Web page edit records:
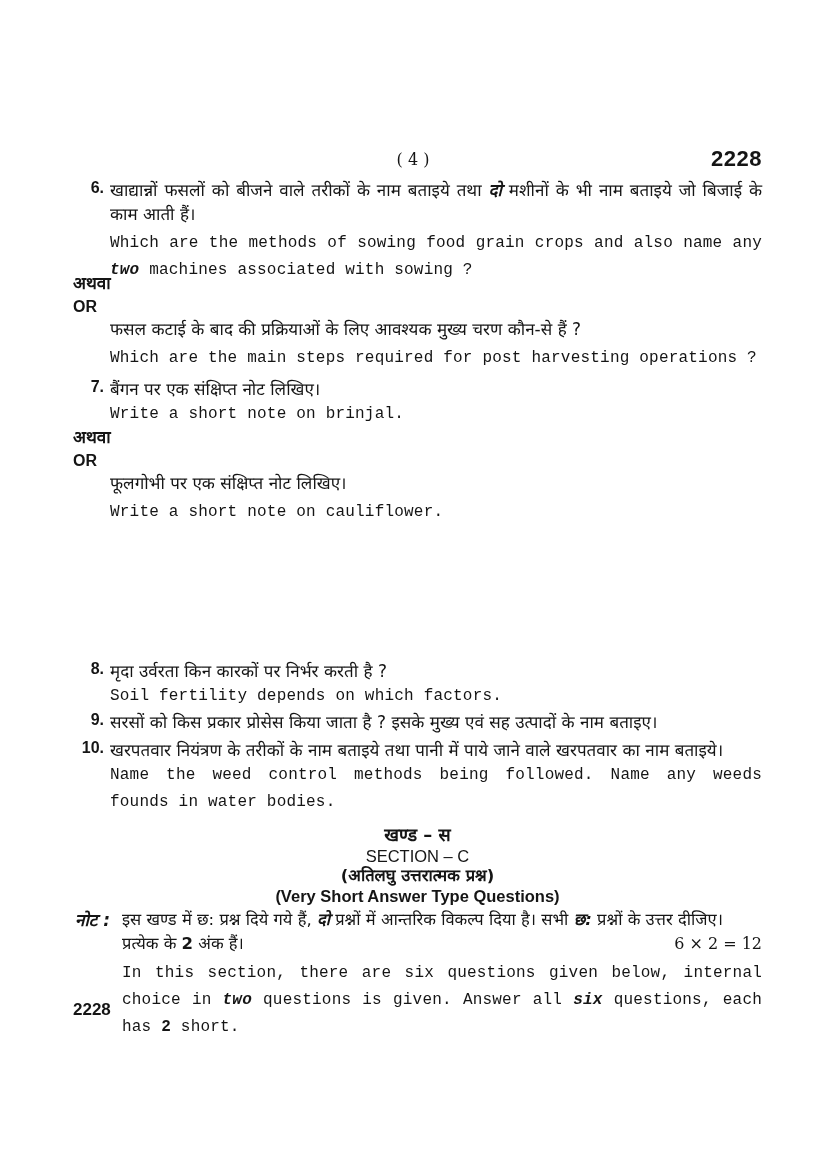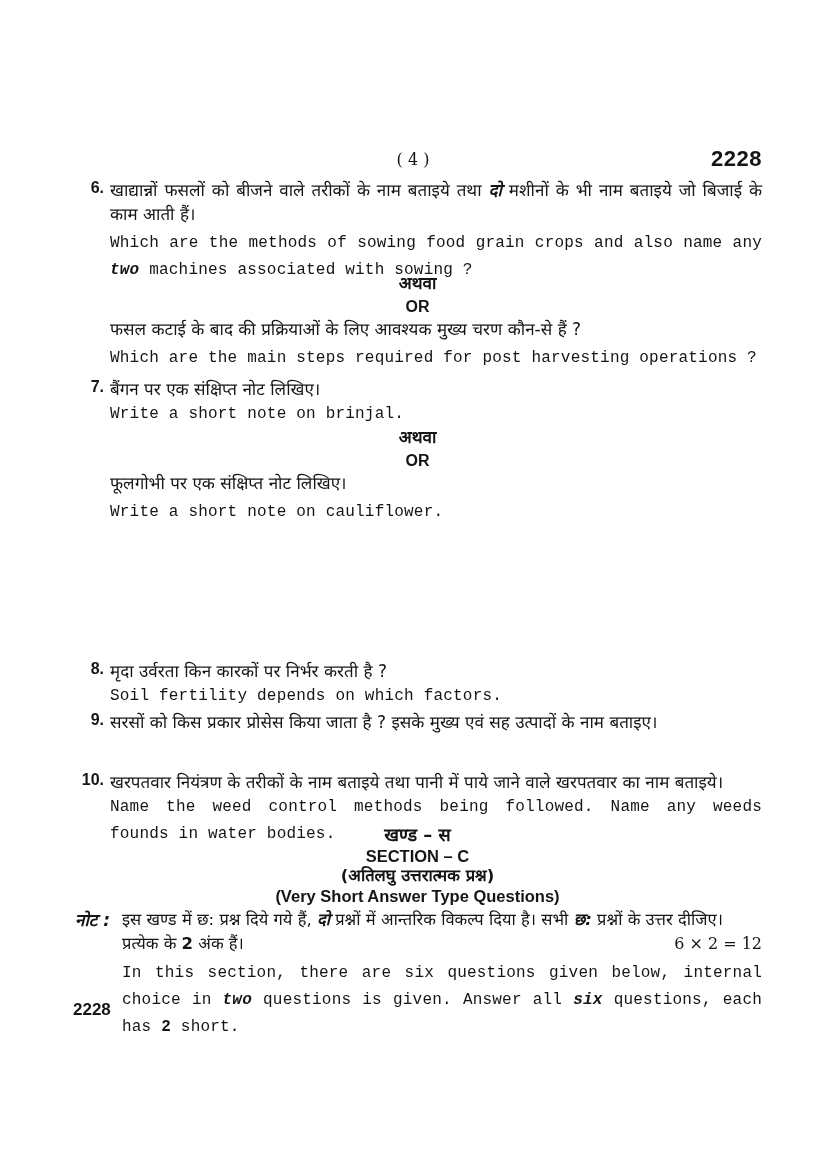--- a/index.html
+++ b/index.html
@@ -43,7 +43,7 @@
   .q .en { margin-top: 4px; }
 
   
-  .or-divider { text-align: center; }
+  .or-divider { text-align: left; }
   .or-divider .hi-word { font-size: 17px; font-weight: 700; line-height: 22px; }
   .or-divider .or-word {
     font-family: "Liberation Sans", sans-serif; font-weight: 700;

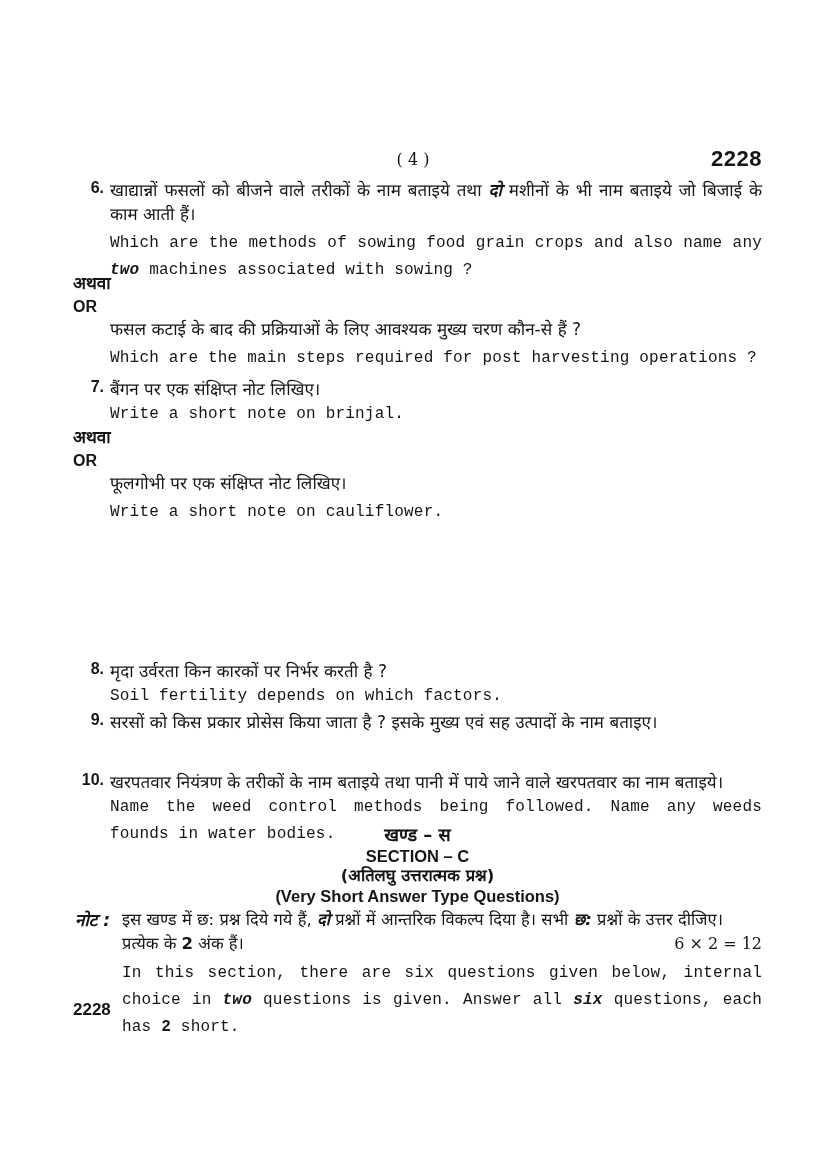--- a/index.html
+++ b/index.html
@@ -125,7 +125,7 @@
     <p class="hi">सरसों को किस प्रकार प्रोसेस किया जाता है ? इसके मुख्य एवं सह उत्पादों के नाम बताइए।</p>
   </div>
 
-  <div class="q" style="top:770px">
+  <div class="q" style="top:738px">
     <span class="qnum">10.</span>
     <p class="hi">खरपतवार नियंत्रण के तरीकों के नाम बताइये तथा पानी में पाये जाने वाले खरपतवार का नाम बताइये।</p>
     <p class="en justify" style="margin-top:0">Name the weed control methods being followed. Name any weeds founds in water bodies.</p>

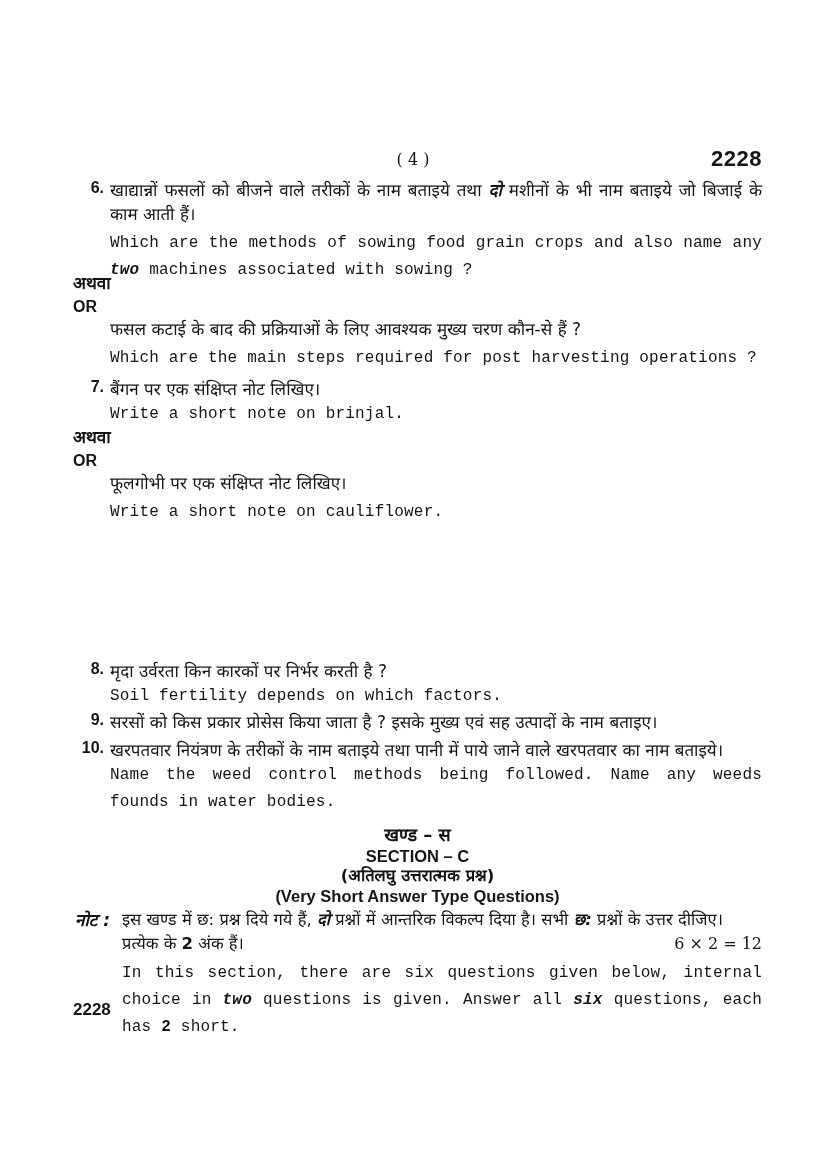--- a/index.html
+++ b/index.html
@@ -53,7 +53,7 @@
   
   .section-head div { line-height: 20px; }
   .section-head .hi-title { font-size: 18px; font-weight: 700; line-height: 22px; }
-  .section-head .en-title { font-family: "Liberation Sans", sans-serif; font-weight: 700; font-size: 16.5px; }
+  .section-head .en-title { font-family: "Liberation Sans", sans-serif; font-weight: 400; font-size: 16.5px; }
   .section-head .hi-sub { font-size: 16.5px; font-weight: 700; }
   .section-head .en-sub { font-family: "Liberation Sans", sans-serif; font-weight: 700; font-size: 16.5px; }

EXERCISE DESCRIPTION: Copy every line from the data that includes the string "serif".

OUTPUT OF THE EXERCISE:
     font-family: "Liberation Sans", sans-serif; font-weight: 700;
-  .section-head .en-title { font-family: "Liberation Sans", sans-serif; font-weight: 700; font-size: 16.5px; }
+  .section-head .en-title { font-family: "Liberation Sans", sans-serif; font-weight: 400; font-size: 16.5px; }
   .section-head .en-sub { font-family: "Liberation Sans", sans-serif; font-weight: 700; font-size: 16.5px; }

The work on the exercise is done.